Вот в один из этих дней Костя Фролов и вступил на уроке истории в политический спор с учительницей. Рассказывая о генеральной линии Партии и о левом уклоне, учительница поносила Троцкого как отщепенца и предателя. Слово «троцкизм» взрослые произносили понизив голос, либо с проклятиями выкрикивали его с трибуны. На вопрос, что же это такое, они испуганно отмахивались и требовали прекратить подобные разговоры. Для любознательного Кости вопрос о троцкизме приобрел особенно мучительную остроту после ареста отца. Теперь всякий, кто хотел Костю обидеть, мог сказать: «А твой отец — троцкист!» В поисках ответа мальчик листал даже красные томики собрания сочинений Ленина, стоящие у отца в кабинете, стараясь извлечь оттуда все возможные сведения о Троцком.
И почти все запомнил, хотя вопрос о троцкизме оставался для Кости совершенно непонятым и очень болезненным. Он попробовал получить от учительницы истории сколько-нибудь внятные разъяснения о конкретных преступлениях Троцкого. Возмущенная до глубины души учительница, как истинная патриотка, немедленно сообщила «куда следует», что Костя Фролов, видимо, достойный сын своего отца и что яблоко от яблони недалеко падает. И уже через два дня Костя оказался в одной из камер следственной тюрьмы.
Но несмотря на ужас первых дней заключения, мальчик довольно быстро справился с отчаянием — помогли молодость, здоровая нервная система и неистребимая юношеская тяга к приключениям. Когда после первого допроса у следователя Костя понял, чего от него хотят, он разыграл целый спектакль о своем участии в контрреволюционном заговоре. Следователь, видимо крайне неумный и малограмотный новобранец, быстро склеил «дело», даже не пытаясь разобраться что к чему. Он был очень доволен, что не пришлось долго возиться, и передал дело в суд. Но там более опытные товарищи быстро разобрались, что написанное — «сон сивой кобылы в летнюю ночь», это выражение часто употреблял Костин отец. И дело было отправлено на передоследование.
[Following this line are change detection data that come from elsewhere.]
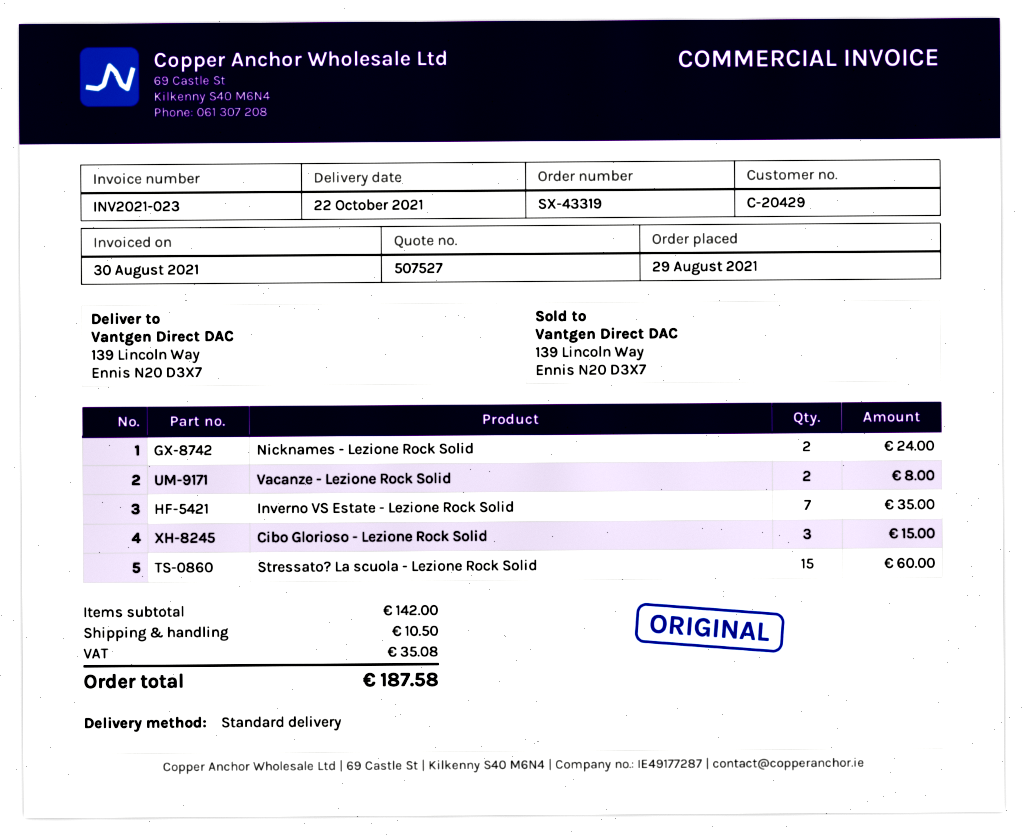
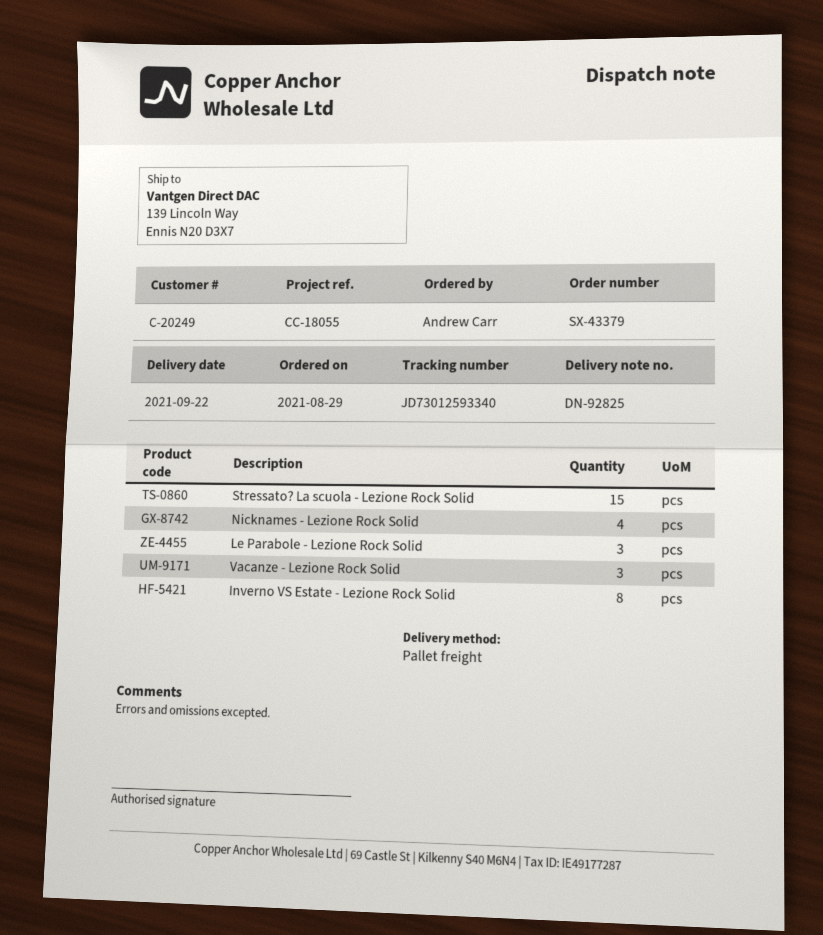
order number: SX-43319 -> SX-43379
delivery date: 2021-10-22 -> 2021-09-22
customer number: C-20429 -> C-20249
shipping method: standard -> pallet freight
Nicknames - Lezione Rock Solid: 2 -> 4
Vacanze - Lezione Rock Solid: 2 -> 3
Inverno VS Estate - Lezione Rock Solid: 7 -> 8
Cibo Glorioso - Lezione Rock Solid: 3 -> none
Le Parabole - Lezione Rock Solid: none -> 3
Так называемое доследование было просто пересоставлением Костиных показаний. Следователь теперь был другой и очень торопил Фролова, видимо для того, чтобы не дать ему времени сочинить новую каверзу. Придираясь к написанному по разным поводам, он заставлял его менять текст, перечитывая этот текст так и этак. И все-таки не мог избавиться от подозрения, что тут опять что-то не так. Уж очень хитрая физиономия у этого паршивца.
А интересного в тюрьмах немало. Хотя бы этот корпус. Межэтажных перекрытий внутри него нет. Они есть только у наружных стен, к которым примыкают камеры заключенных. Получается высоченный, на пять этажей зал, освещенный сверху застекленным фонарем, как в производственных цехах. На высоте каждого этажа тянутся металлические галереи с длинными рядами узких массивных дверей. Перила галерей и железных лестниц, которыми они соединены, обиты желтой медью. И на уровне каждой галереи по горизонтали натянута огромная веревочная сетка. Здорово!
— Фролов! — крикнул человек в черном, вызывая по списку новоприбывших. Костя в этом списке был первым.
— Константин Сергеевич! — ответил он звонко и привычно отошел в сторону. Именно на такое расстояние, как надо: ни далеко ни близко.
Затем новоприбывшие сидели на своих узлах в большой пустой камере и ждали санобработки. Костя объяснил новичкам, что сейчас им будут стричь машинкой волосы и бороды. Бритв здесь не полагается. А вещи арестованных будут пропаривать в огромных автоклавах. Они называются гелиосами. И все вши от этого подохнут.
После стрижки и мытья в душевой разбирали вещи, вываленные из гелиоса. От сваленной в кучу верхней одежды вперемешку с бельем, грязными носками и портянками поднимался вонючий пар. Все белье стало теперь еще грязнее и покрылось разноцветными разводами от полинявших цветных тканей.
Из камеры-ожидалки — Костя сообщил, что она здесь называется барахолкой, — очередное пополнение многотысячного населения Центральной разводили по камерам, вызывая одновременно одного-двух человек. Фролов и Трубников были вызваны вместе.
Высокий хмурый мужчина и сероглазый хрупкий подросток шли рядом по рифленому железному настилу одной из галерей огромного зала, чем-то напоминающего не то завод, не то корабль.